Il presepe vivente piace molto:
oltre 7.500 visitatori in 2 giorni

Rustico: "Un successo inatteso" Foto Corrierediragusa.it

7 mila 500 persone hanno visitato il presepe vivente. Un successo garantito dalla novità presentata quest’anno. La rappresentazione della natività è stata allestita nelle suggestive grotte che si snodano all’interno dei tornanti di contrada Barriera, sulla base del Parco Forza, lo splendido angolo, il più bello forse, di cava d’Ispica.

Oltre 4 mila 600 visitatori, hanno rappresentato il record che è stato toccato giorno 26. «Si è trattato di ? afferma entusiasta il sindaco Piero Rustico ? un inaspettato, quanto gradito, boom di presenze. In soli due giorni quasi 8 mila persone si sono riversate sui tornanti della Barriera per ammirare il presepe vivente ispicese. Basti pensare che, nel 2006, questi numeri hanno rappresentato la somma dei visitatori nei tre appuntamenti, durante l’arco delle festività, dedicato alla rappresentazione della natività».

Uno strapiombo, quello di contrada Barriera, che si estende per circa 1 Km. Nel suo ventre, le suggestive grotte proiettano la mente nella notte dei tempi, quando antiche civiltà, già nel periodo dei Sicani, le abitavano.

Invece, nella prima metà del secolo scorso (erano gli anni 50’), gli artigiani allestivano in quelle grotte le botteghe, i contadini i magazzini.

Costituivano inoltre un buon rifugio per le famiglie a ridosso dei due conflitti mondiali.

In queste grotte, sono stati riproposti oltre 40 mestieri.

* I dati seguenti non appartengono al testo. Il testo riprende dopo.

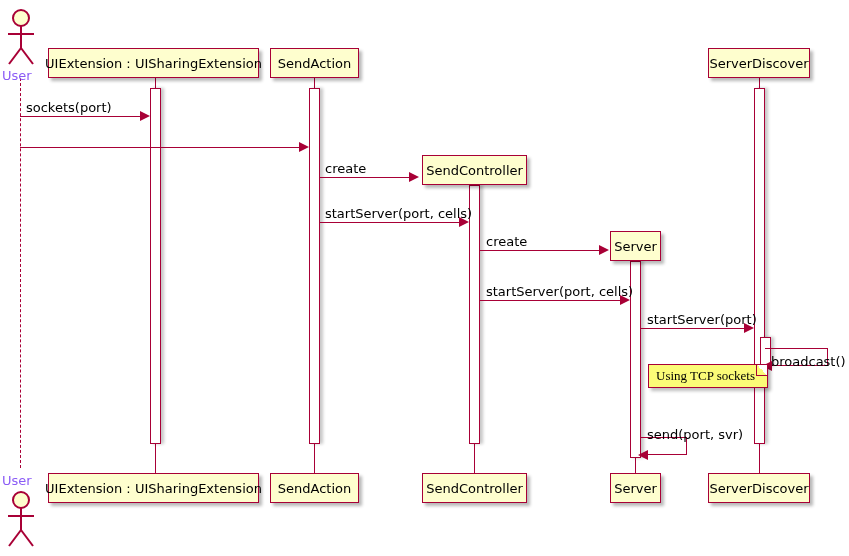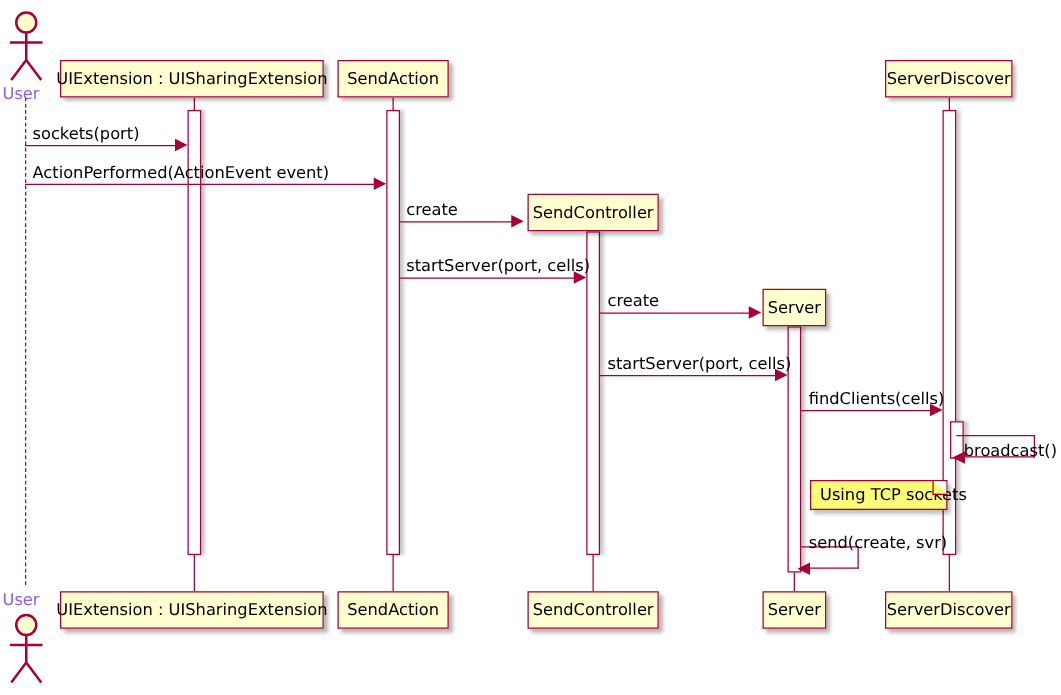--- a/index.html
+++ b/index.html
@@ -70,7 +70,6 @@
   <div class="msg" style="left:20px; top:116px; width:123px;"></div>
   <div class="head r" style="left:140px; top:111px;"></div>
 
-  <div class="lbl" style="left:26px; top:131px;">ActionPerformed(ActionEvent event)</div>
   <div class="msg" style="left:20px; top:147px; width:282px;"></div>
   <div class="head r" style="left:299px; top:142px;"></div>
 

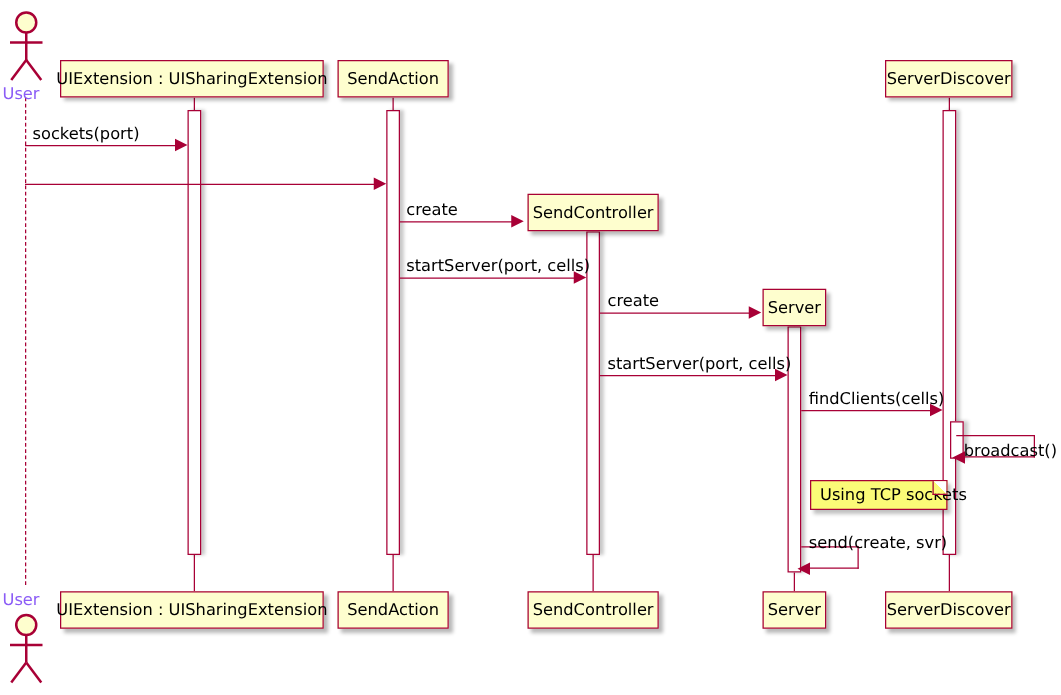--- a/index.html
+++ b/index.html
@@ -89,7 +89,7 @@
   <div class="msg" style="left:480px; top:300px; width:143px;"></div>
   <div class="head r" style="left:620px; top:295px;"></div>
 
-  <div class="lbl" style="left:647px; top:312px;">findClients(cells)</div>
+  <div class="lbl" style="left:647px; top:312px;">startServer(port)</div>
   <div class="msg" style="left:641px; top:328px; width:106px;"></div>
   <div class="head r" style="left:744px; top:323px;"></div>
 

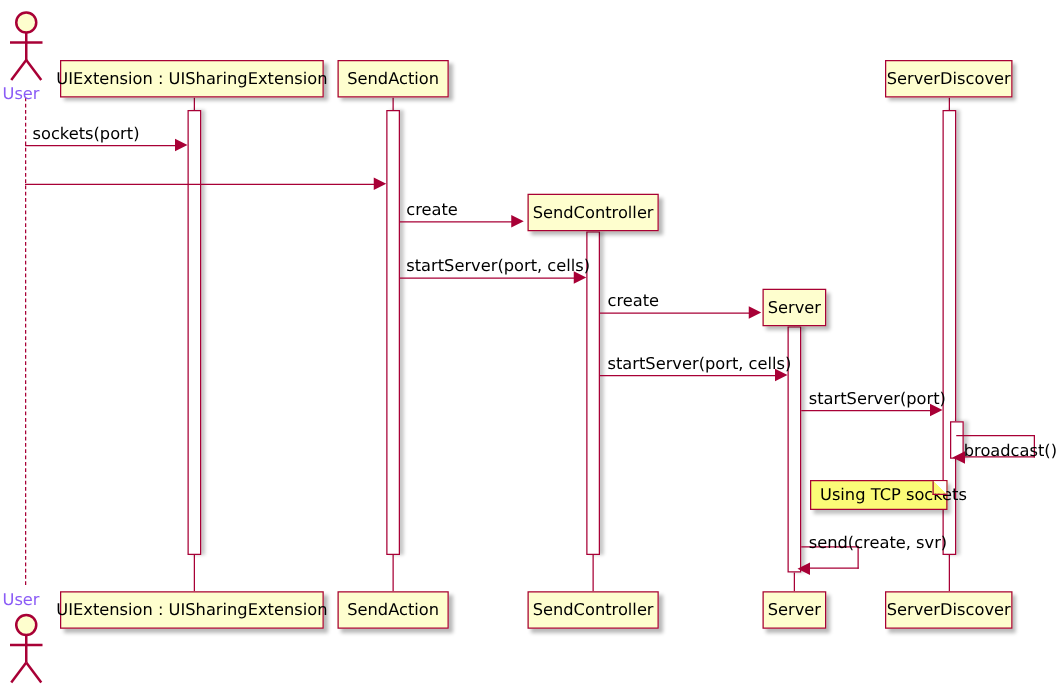--- a/index.html
+++ b/index.html
@@ -97,7 +97,7 @@
   <div class="self" style="left:765px; top:348px; width:63px; height:18px;"></div>
   <div class="head l" style="left:762px; top:361px;"></div>
 
-  <div class="note" style="left:648px; top:384px; width:110px; height:24px;">
+  <div class="note" style="left:648px; top:364px; width:120px; height:24px;font-family:Liberation Serif, serif;">
     <span>Using TCP sockets</span>
     <span class="fold"></span>
   </div>

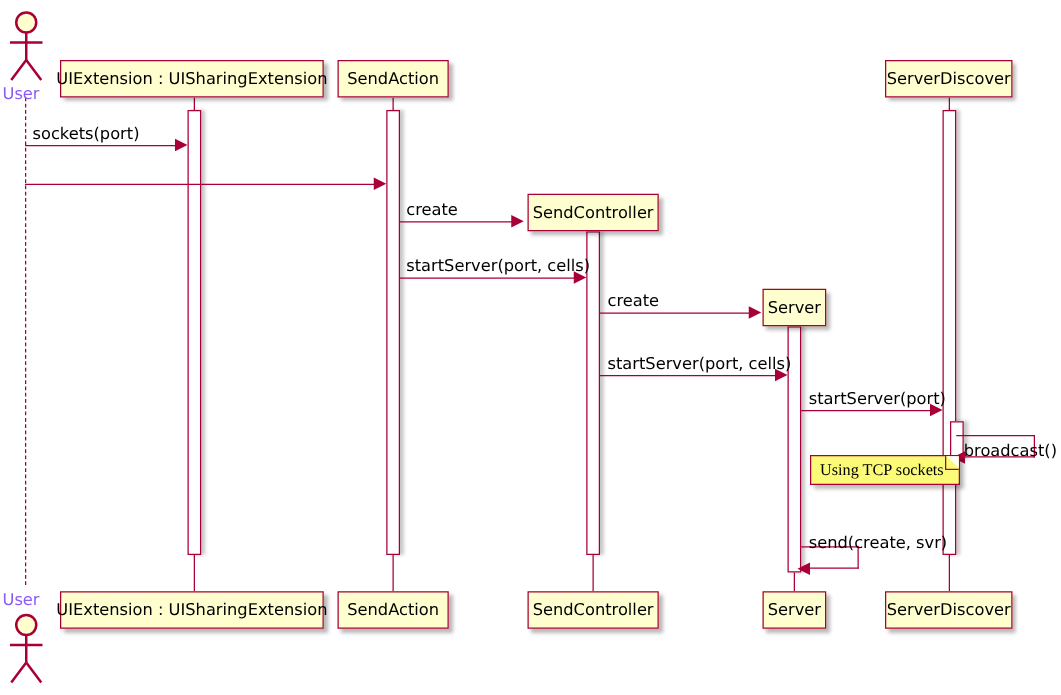--- a/index.html
+++ b/index.html
@@ -102,7 +102,7 @@
     <span class="fold"></span>
   </div>
 
-  <div class="lbl" style="left:647px; top:427px;">send(create, svr)</div>
+  <div class="lbl" style="left:647px; top:427px;">send(port, svr)</div>
   <div class="self" style="left:641px; top:437px; width:46px; height:18px;"></div>
   <div class="head l" style="left:638px; top:450px;"></div>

Ad esempio quello del «pettinaio», del «sellaio», del «cordaio», del «carbonaio», del «canestriere». E, addirittura, quello del «segghiaru», l’artigiano che aggiustava le sedie.

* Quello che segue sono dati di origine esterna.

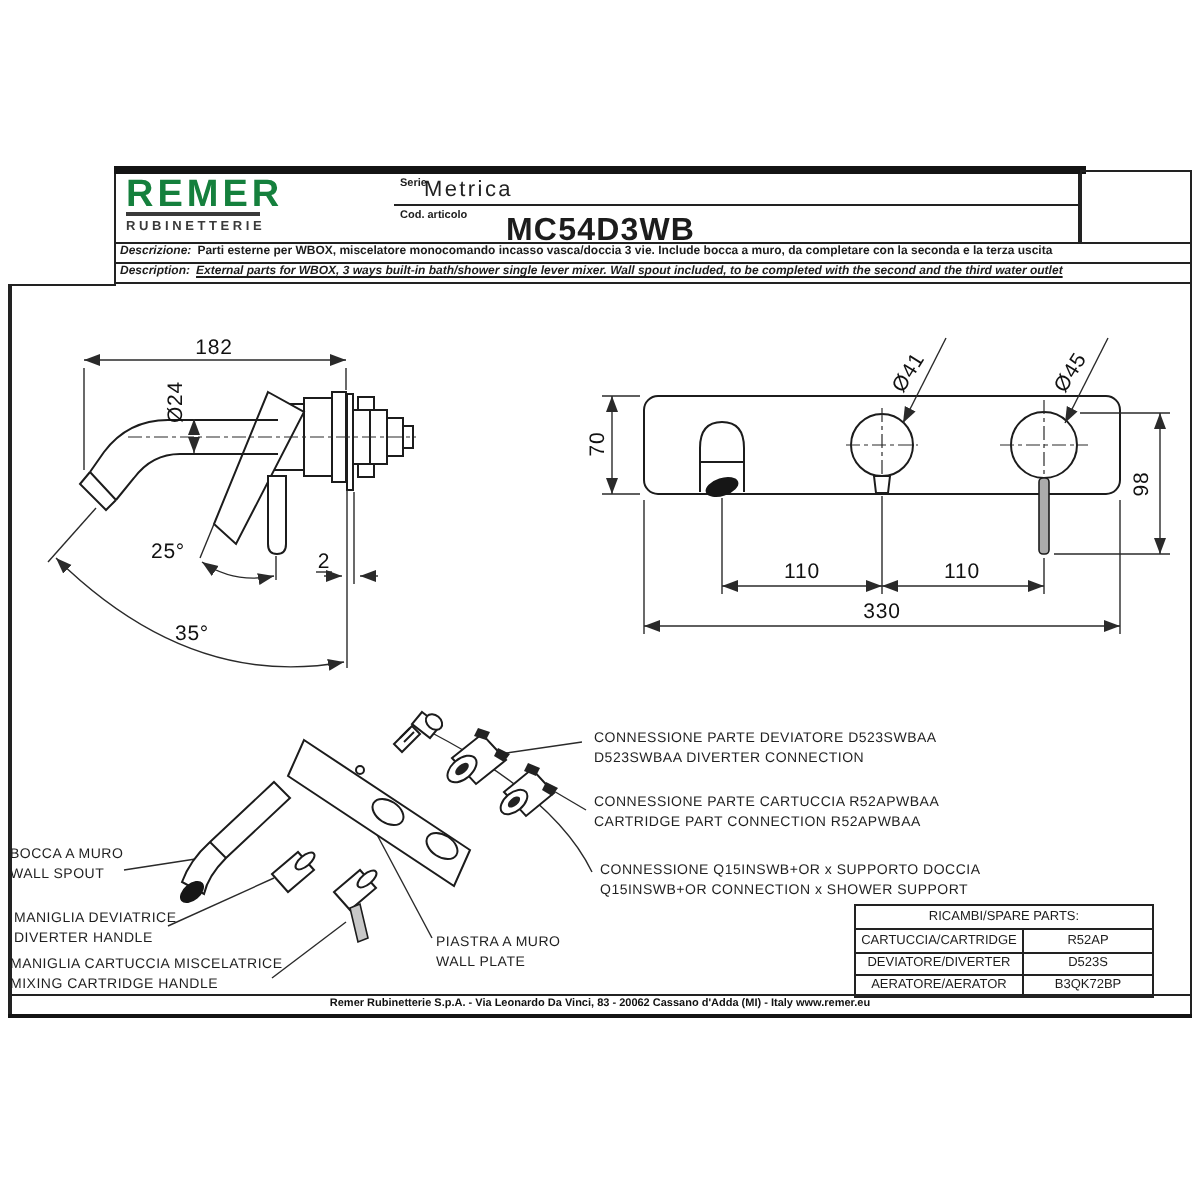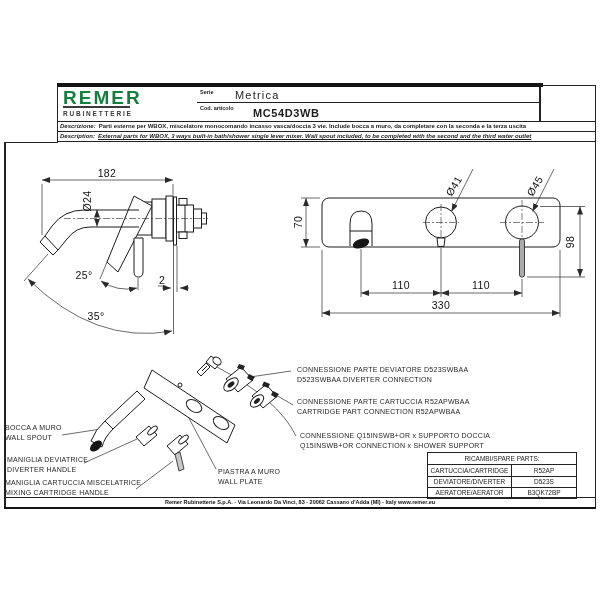--- a/index.html
+++ b/index.html
@@ -18,7 +18,7 @@
   .codcell{left:197px;top:103px;width:343px;height:19px;border-right:1px solid #222;
            border-bottom:1px solid #222;box-sizing:border-box;}
   .tinylbl{position:absolute;left:3px;top:2px;font-size:5.5px;font-weight:700;}
-  .serieval{position:absolute;left:15px;top:2px;font-size:11px;letter-spacing:1.2px;color:#222;margin-left:23px;}
+  .serieval{position:absolute;left:15px;top:2px;font-size:11px;letter-spacing:1.2px;color:#222;}
   .codval{position:absolute;left:56px;top:4px;font-size:11px;font-weight:700;letter-spacing:.6px;}
   .emptycell{left:540px;top:85px;width:56px;height:37px;border:1px solid #222;box-sizing:border-box;}
   .descrow{left:57px;top:122px;width:539px;height:10px;border-left:1px solid #222;border-right:1px solid #222;

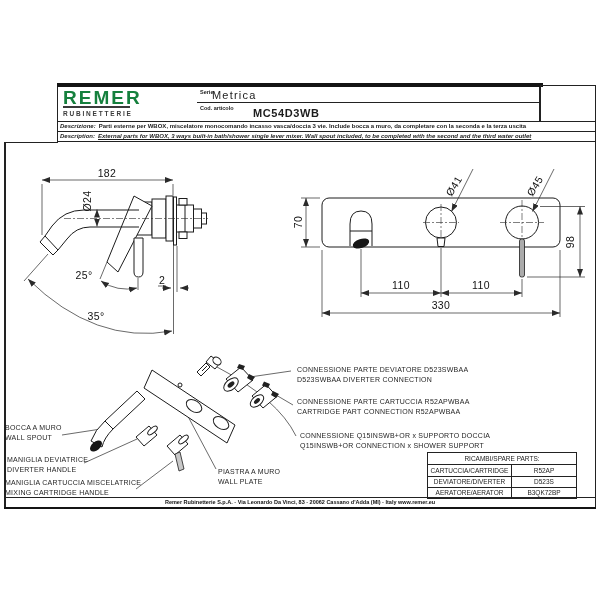--- a/index.html
+++ b/index.html
@@ -19,7 +19,7 @@
            border-bottom:1px solid #222;box-sizing:border-box;}
   .tinylbl{position:absolute;left:3px;top:2px;font-size:5.5px;font-weight:700;}
   .serieval{position:absolute;left:15px;top:2px;font-size:11px;letter-spacing:1.2px;color:#222;}
-  .codval{position:absolute;left:56px;top:4px;font-size:11px;font-weight:700;letter-spacing:.6px;}
+  .codval{position:absolute;left:56px;top:4px;font-size:16px;font-weight:700;letter-spacing:.6px;}
   .emptycell{left:540px;top:85px;width:56px;height:37px;border:1px solid #222;box-sizing:border-box;}
   .descrow{left:57px;top:122px;width:539px;height:10px;border-left:1px solid #222;border-right:1px solid #222;
            border-bottom:1px solid #222;box-sizing:border-box;white-space:nowrap;overflow:hidden;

Naturalmente, la rappresentazione degli antichi mestieri è stata resa più credibile dalla massiccia partecipazione degli anziani delle associazioni Auser Spaccaforno e Centro incontro anziani.

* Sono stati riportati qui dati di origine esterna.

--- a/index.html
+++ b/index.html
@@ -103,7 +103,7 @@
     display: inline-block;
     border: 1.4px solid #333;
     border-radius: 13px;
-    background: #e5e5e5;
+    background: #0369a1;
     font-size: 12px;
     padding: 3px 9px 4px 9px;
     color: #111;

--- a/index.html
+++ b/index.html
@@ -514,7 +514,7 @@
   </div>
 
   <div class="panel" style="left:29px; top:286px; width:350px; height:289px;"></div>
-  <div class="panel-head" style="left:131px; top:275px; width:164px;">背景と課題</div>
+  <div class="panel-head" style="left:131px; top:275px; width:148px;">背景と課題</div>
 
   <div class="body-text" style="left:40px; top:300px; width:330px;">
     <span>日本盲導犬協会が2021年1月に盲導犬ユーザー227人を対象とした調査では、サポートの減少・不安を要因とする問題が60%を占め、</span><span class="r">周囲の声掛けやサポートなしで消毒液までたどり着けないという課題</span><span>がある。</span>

I prossimi appuntamenti del presepe vivente sono fissati per il 30 dicembre e il Primo, il 5 ed il 6 gennaio.

Il 5 gennaio si svolgerà inoltre la manifestazione «Anche io nel presepe», dedicata ai diversamente abili che diverranno, accanto ai protagonisti, parte attiva della rappresentazione della natività.

Infine, i disabili che volessero recarsi al presepe saranno facilitati nella visita dai collaboratori del Csr di Pozzallo.